車に荷物を積み込んでパロの空港へ向けて出発した。通学の子供たちや通勤の大人たちを眺めながらティンプーの通りを走り、舗装のきれいな自動車道路に入った。空港まで1時間くらいだ。
ネテンが私に聞いた。
「ジャムソーの咳止めシロップ、効いた?」
「まだわからない。でも甘くておいしかったよ」
昨日と同じように、けほけほ咳をしながら答えた。いずれにせよ、ラヤの村にいた頃よりずっとよくなった。飛行機の隣の席の乗客からは嫌がられそうだけど、マスクをしていれば迷惑がかかることもないだろう。

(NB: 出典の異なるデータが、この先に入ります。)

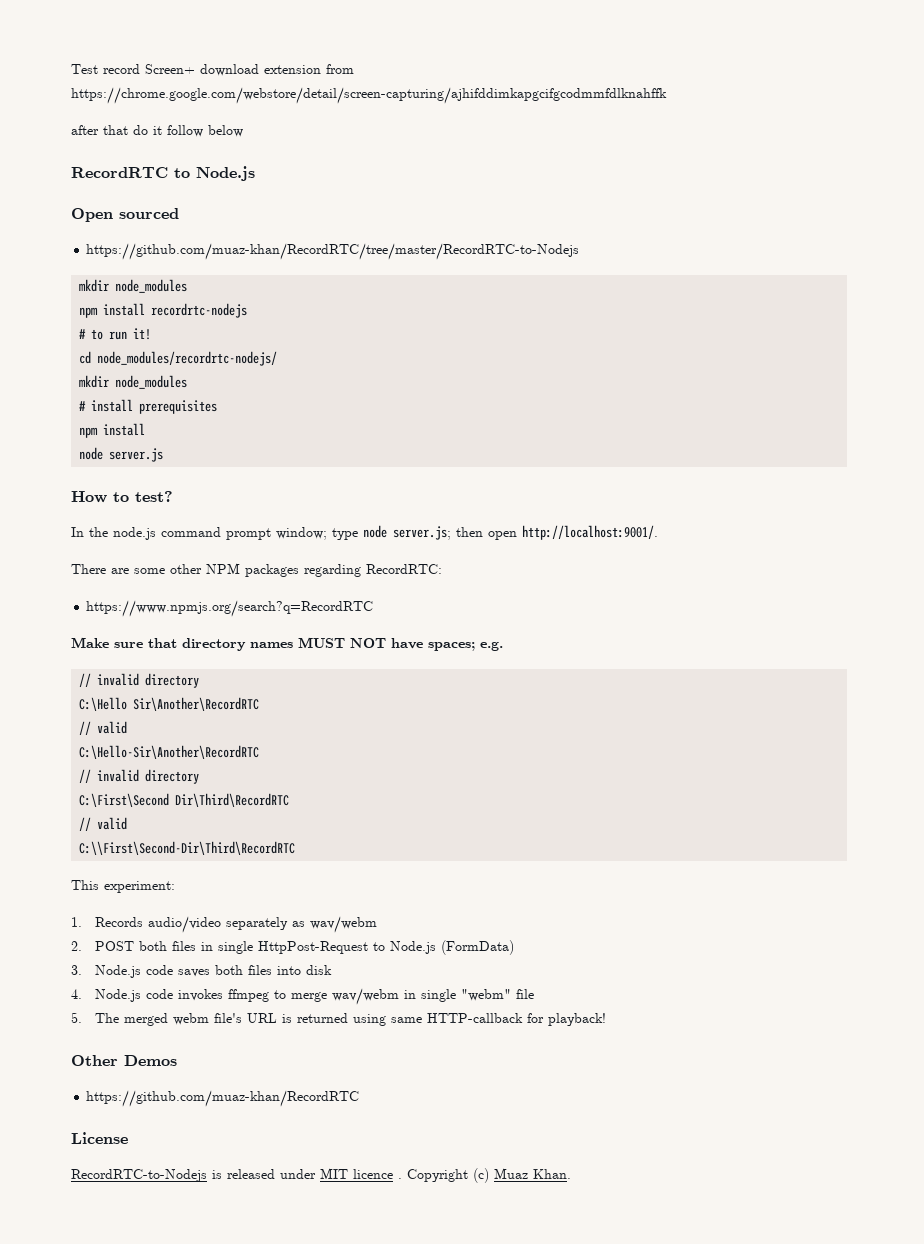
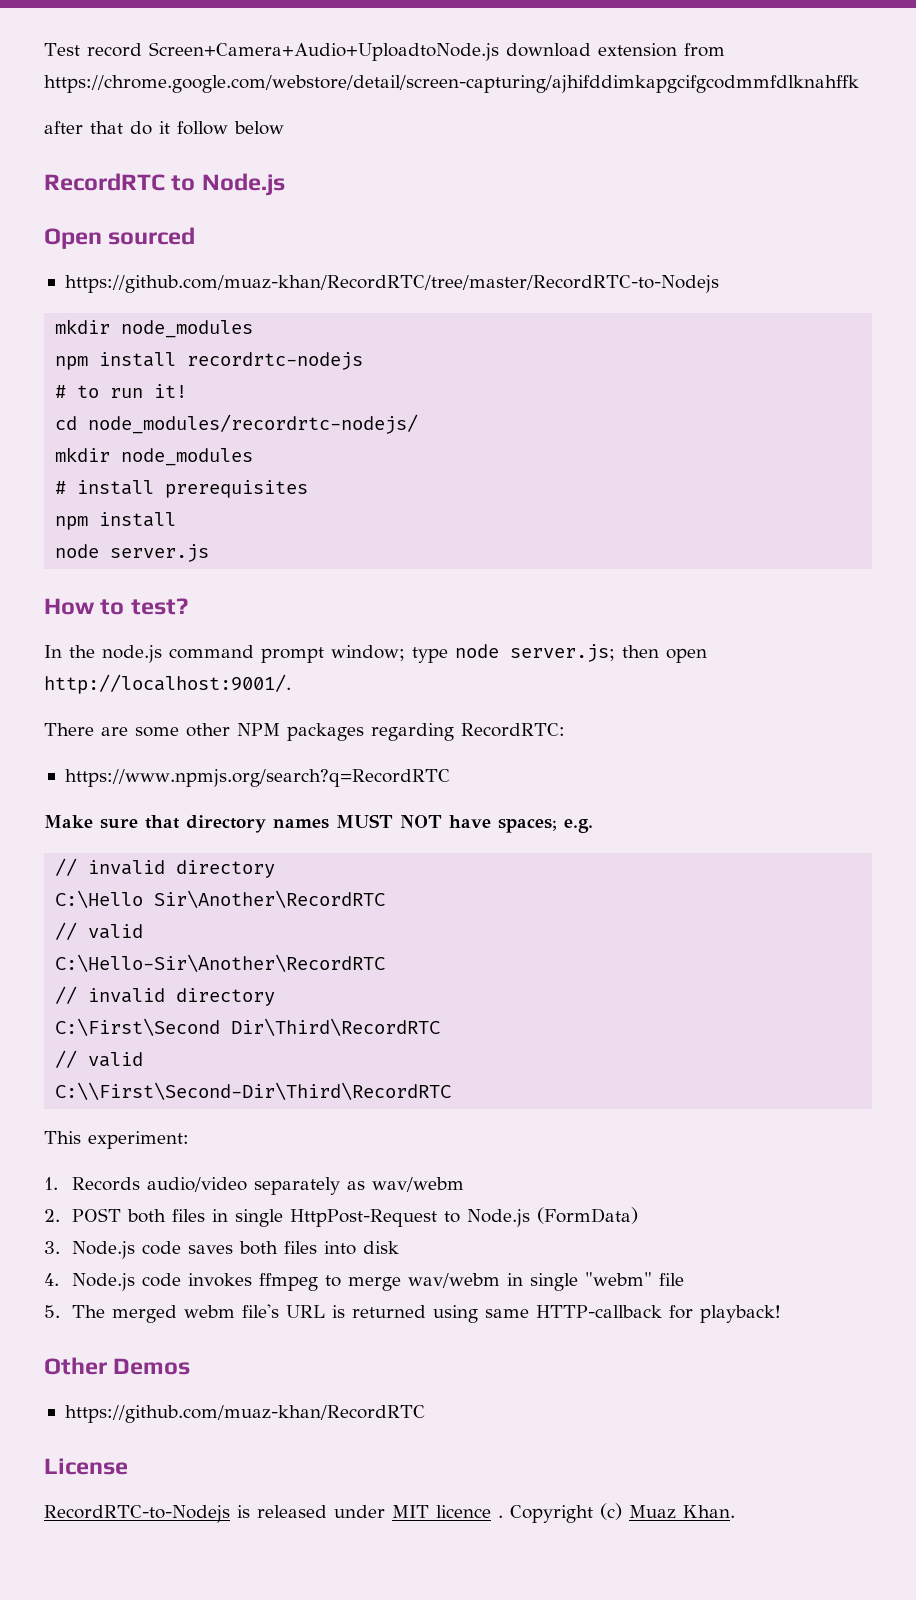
[145,64,195,74] Screen+ -> [148,42,499,61] Screen+Camera+Audio+UploadtoNode.js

ジャムソーがネテンに昨夜の話をしたのか、ネテンが私に言った。
「病気のときは誰でも弱いんだよ」
ネテン、優しいな、と思う。昨日プナカゾンを訪問した時は信用できない感じでイヤだったけど、人間というのは一面だけを見て判断できないものだ。いずれにせよ、ネテンとも一年半のつき合いだ。友だちみたいなものかもしれない。そしてジャムソーは友だちを通り越して、親戚の怖いおじさんみたいだった。
帽子をかぶっていなかった、雨で頭をぬらしたから風邪をひいた、話を聞いていない、馬の乗り方が悪い、パッキングがのろい…
いちいち私を叱りつけた。でも、熱を出した時はストローで湯ざましを飲ませてくれた。そして馬に乗っていて両手がふさがっている時は鼻水を拭いてくれた。
私は言った。
「そうかもしれない。でもここの人たちが強靭だというのは本当によくわかったよ。私とは比べものにならない。私は思うんだけれど、こういう心と身体の強い人たちが、ブータンの最大の資源なんだよ。でももしかしたら、送電線の工事が進んで、道路の整備も進んで、国中で便利な暮らしができるようになったら、そういう人はいなくなってしまうのかもしれない。たとえば、50年後のブータン人って、どんな人たちだと思う?ネテンの子供が50歳になった時のブータンって、どんな国だと思う?」
「うーん...想像もつかない」
「私もわからない。でもその時代の人たちは、今の人たちほど強くはないかもしれない。生活が便利になれば、そうでなくても生きていけるから。だからブータンが一番考えなきゃいけないのは、開発でも国民総幸福量でも環境保全でもなくて、そういう強い人たちがいなくならないようにすることなんだと思う。たとえば、電気だったら、どの地域に電気が届いた、何世帯の人が電気を使えるようになったって、統計で管理することができる。でも人間の強さなんて統計で測れないし、そういう人たちは誰も気がつかないうちにいなくなってしまうかもしれない。そんなことになったら、ブータンには何が残るんだろう?」
空港に到着した。ジャムソーとネテンと、何回もハグして別れた。彼らの未来が、明るいものでありますように。
病気は治ったはずなのに、ひとりになると脚に力が入らなくて地面に座り込みそうだった。前回(2014年11月)の帰りぎわ、空港で彼らと別れた時のような孤独感はなかったけれど、不始末がばれる前に逃げ去りたいと願うような、説明不可能な心境だった。
空港のセキュリティチェックは時間がかかり、出国手続きをすませるとすぐに搭乗だった。飛行機に乗り込み、定刻に離陸した。高度を上げる飛行機の窓から、頭に雪をかぶった山々が見えた。
あそこを歩いたのかと思うと、涙が出た。